Pas de sanctions à l’interne

Selon l’ordonnance, la société a assuré vouloir améliorer ses processus internes de lutte contre la corruption. Le communiqué du Ministère public indique encore que celle-ci «a pris des mesures pour renouveler son personnel dirigeant à Genève». Contacté, Me Lionel Halpérin, conseil d’Addax, société rachetée par le géant chinois Sinopec, tient toutefois à préciser qu’«aucune sanction interne n’a été prononcée contre un quelconque employé».

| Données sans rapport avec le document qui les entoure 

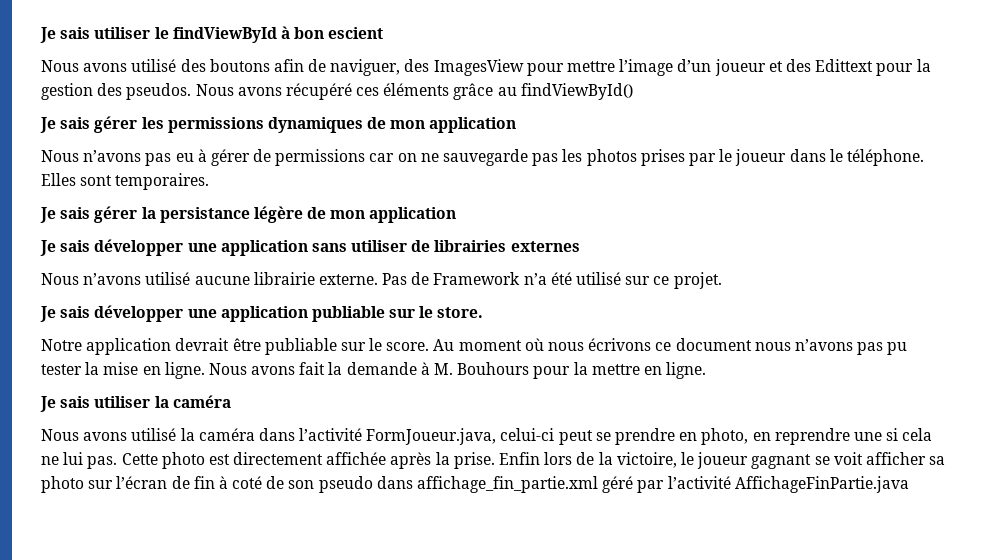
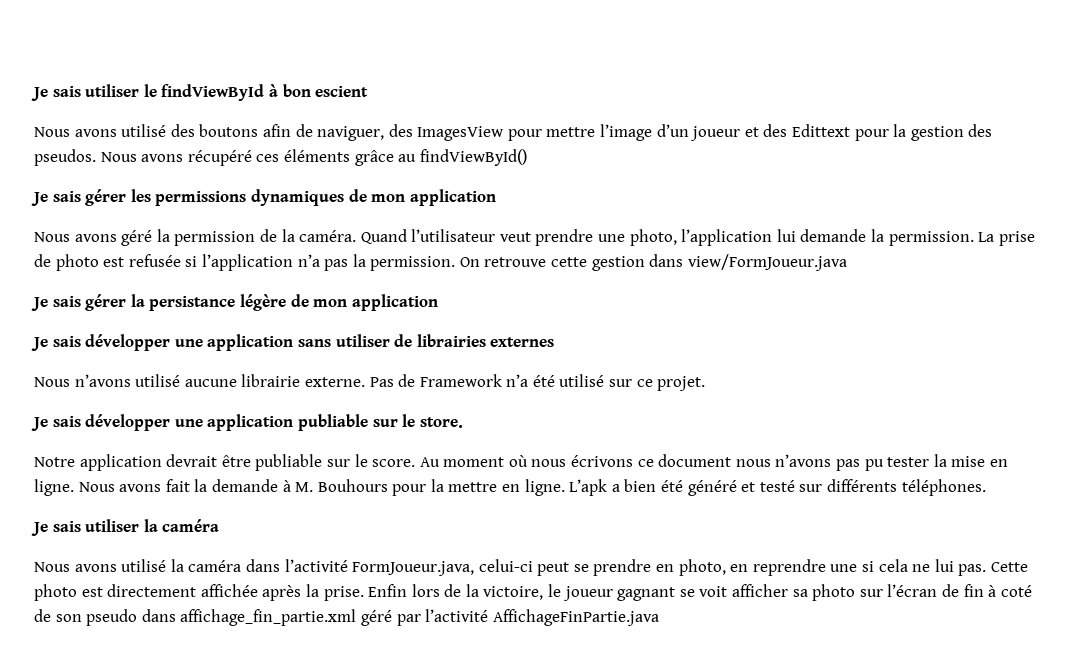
- Nous n’avons pas eu à gérer de permissions car on ne sauvegarde pas les photos prises par le joueur dans le téléphone. Elles sont temporaires.
+ Nous avons géré la permission de la caméra. Quand l’utilisateur veut prendre une photo, l’application lui demande la permission. La prise de photo est refusée si l’application n’a pas la permission. On retrouve cette gestion dans view/FormJoueur.java
+ L’apk a bien été généré et testé sur différents téléphones.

Yi Zhang a retrouvé son poste depuis sa sortie de prison, et sera sans doute bientôt appelé ailleurs par Pékin. «Il arrive au bout de sa période prévue ici», ajoute Me Halpérin. L’avocat de l’intéressé, Me Saverio Lembo, se limite à une courte déclaration: «Mon client est très satisfait de l’issue de cette procédure.» Quant au Néerlandais Guus Klusener, ce dernier a pris sa retraite à la fin juin. «Ce départ était agendé depuis plus d’une année et n’a donc rien à voir avec cette affaire», relève son défenseur, Me Vincent Spira.

Pour concocter cette solution, le procureur s’est référé à l’article 53 du Code pénal, qui permet de mettre fin à une procédure lorsque le prévenu répare le dommage autant que faire se peut et rétablit une situation conforme à la loi. Une disposition déjà appliquée lors de l’accord à 40 millions passé, il y a deux ans, avec HSBC. «Ce type d’arrangement ne doit pas devenir la règle», estime Yves Bertossa. Mais il peut parfois s’avérer utile et surtout très avantageux pour les caisses publiques.